C&AL: O que significa para você integrar a programação da Bienal de Berlim, que este ano é marcada pela pandemia do coronavírus e pelas limitações de movimento a ela associadas?
Estou contente. Me emociona muito, mas fico triste que a Bienal este ano ocorra nessas circunstâncias. Eu gostaria de ir para Berlim. Fico feliz em trabalhar com um grupo de curadorxs que se posiciona como feminino.
C&AL: De que maneira os eventos pelos quais o planeta está passando – a pandemia e as diversas crises locais e internacionais associadas a ele – afetaram seu trabalho?
NRG: O México enfrenta atualmente uma grave crise econômica, que a pandemia exacerbou. Isso afetou muito a comunidade artística e cultural, cujas condições de trabalho são muito precárias. Atualmente faço parte do Sistema Nacional de Criadores de Arte 2019-2022, do Fundo Nacional de Cultura e das Artes do México, e esse apoio me permitiu continuar produzindo. Mas esses momentos tornaram ainda mais claras ideias sobre as quais eu já vinha pensando e com as quais vinha trabalhando: a opção de uma vida mais simples, buscar outras formas de sustentabilidade no cotidiano, mudar certas prioridades e modos de vida.

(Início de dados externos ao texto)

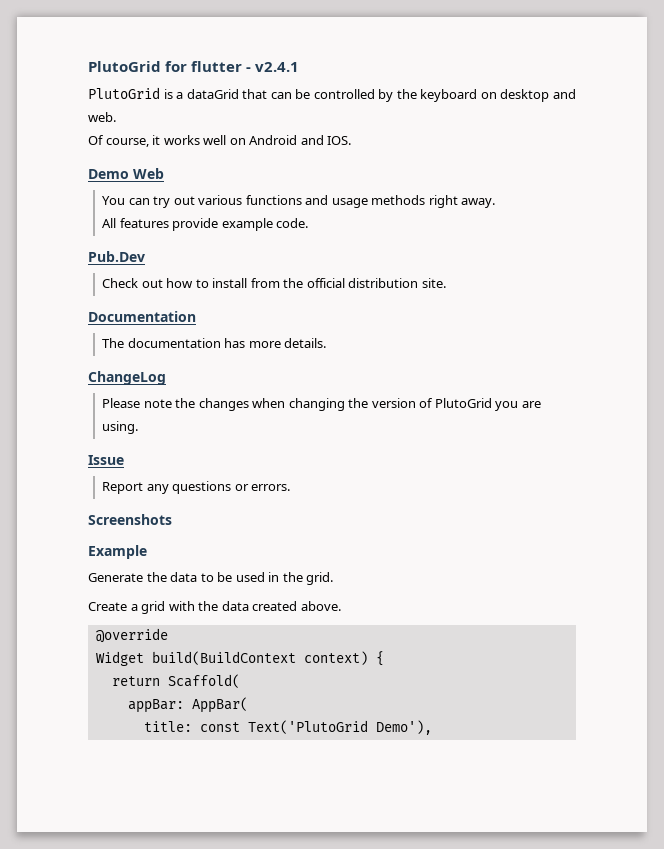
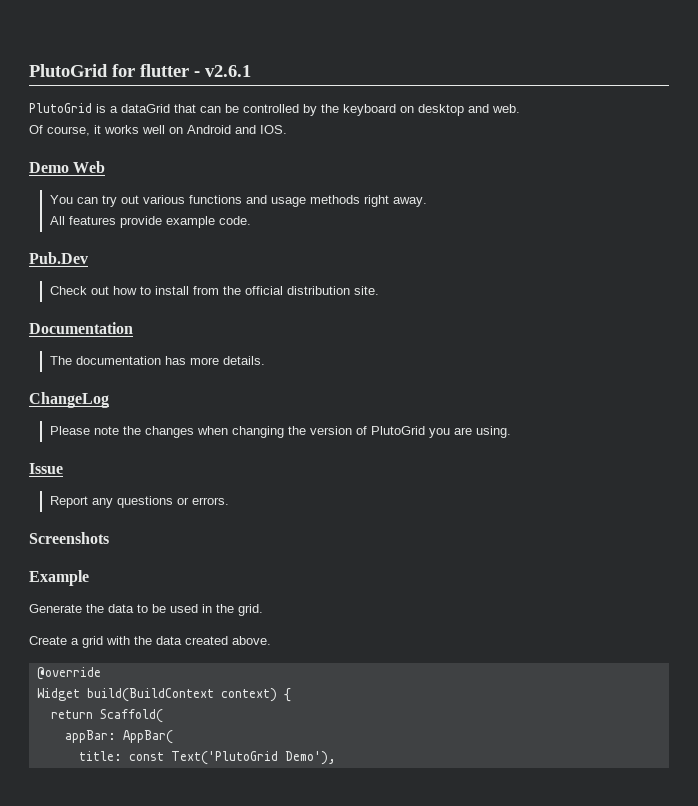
[255,62,300,72] v2.4.1 -> [205,65,251,77] v2.6.1

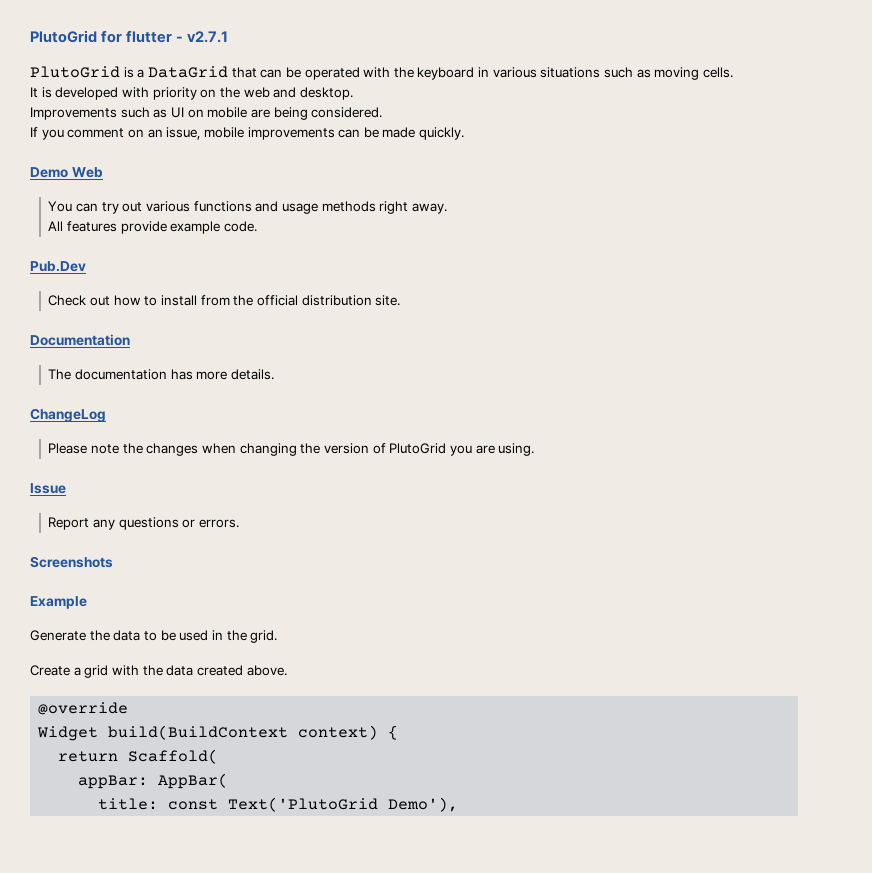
[205,65,251,77] v2.6.1 -> [187,31,229,43] v2.7.1
[121,104,170,113] dataGrid -> [147,66,228,78] DataGrid
[243,104,520,116] [29,125,287,136] controlled by the keyboard on desktop and web. // Of course, it works well on Android and IOS. -> [304,67,733,80] [30,87,353,100] [30,107,383,120] [30,127,465,140] operated with the keyboard in various situations such as moving cells. // It is developed with priority on the web and desktop. // Improvements such as UI on mobile are being considered. // If you comment on an issue, mobile improvements can be made quickly.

Naomi Rincón Gallardo é membro do Sistema Nacional de Criadores de Arte 2019-2022, do Fundo Nacional de Cultura e das Artes do México. Concluiu recentemente seu doutorado na Academia de Belas Artes de Viena. Graduada em Artes Plásticas pela ENPEG “La Esmeralda” e mestre em Educação, Cultura, Linguagem e Identidade pela Crossectoral-Community Arts da Goldsmiths, de Londres. Além de se dedicar à sua produção artística, participa de projetos educacionais e comunitários como professora e pesquisadora. Em 2019 participou da oitava edição da plataforma internacional Experimenta/Sur 2019, organizada pelo Goethe-Institut no âmbito do ano temático “Humboldt e as Américas”, com a performance “A jornada do formol”. Atualmente reside na Cidade do México.
Marie-Louise Stille realizou a entrevista. Gestora cultural e colaboradora da C&AL, vive em Berlim.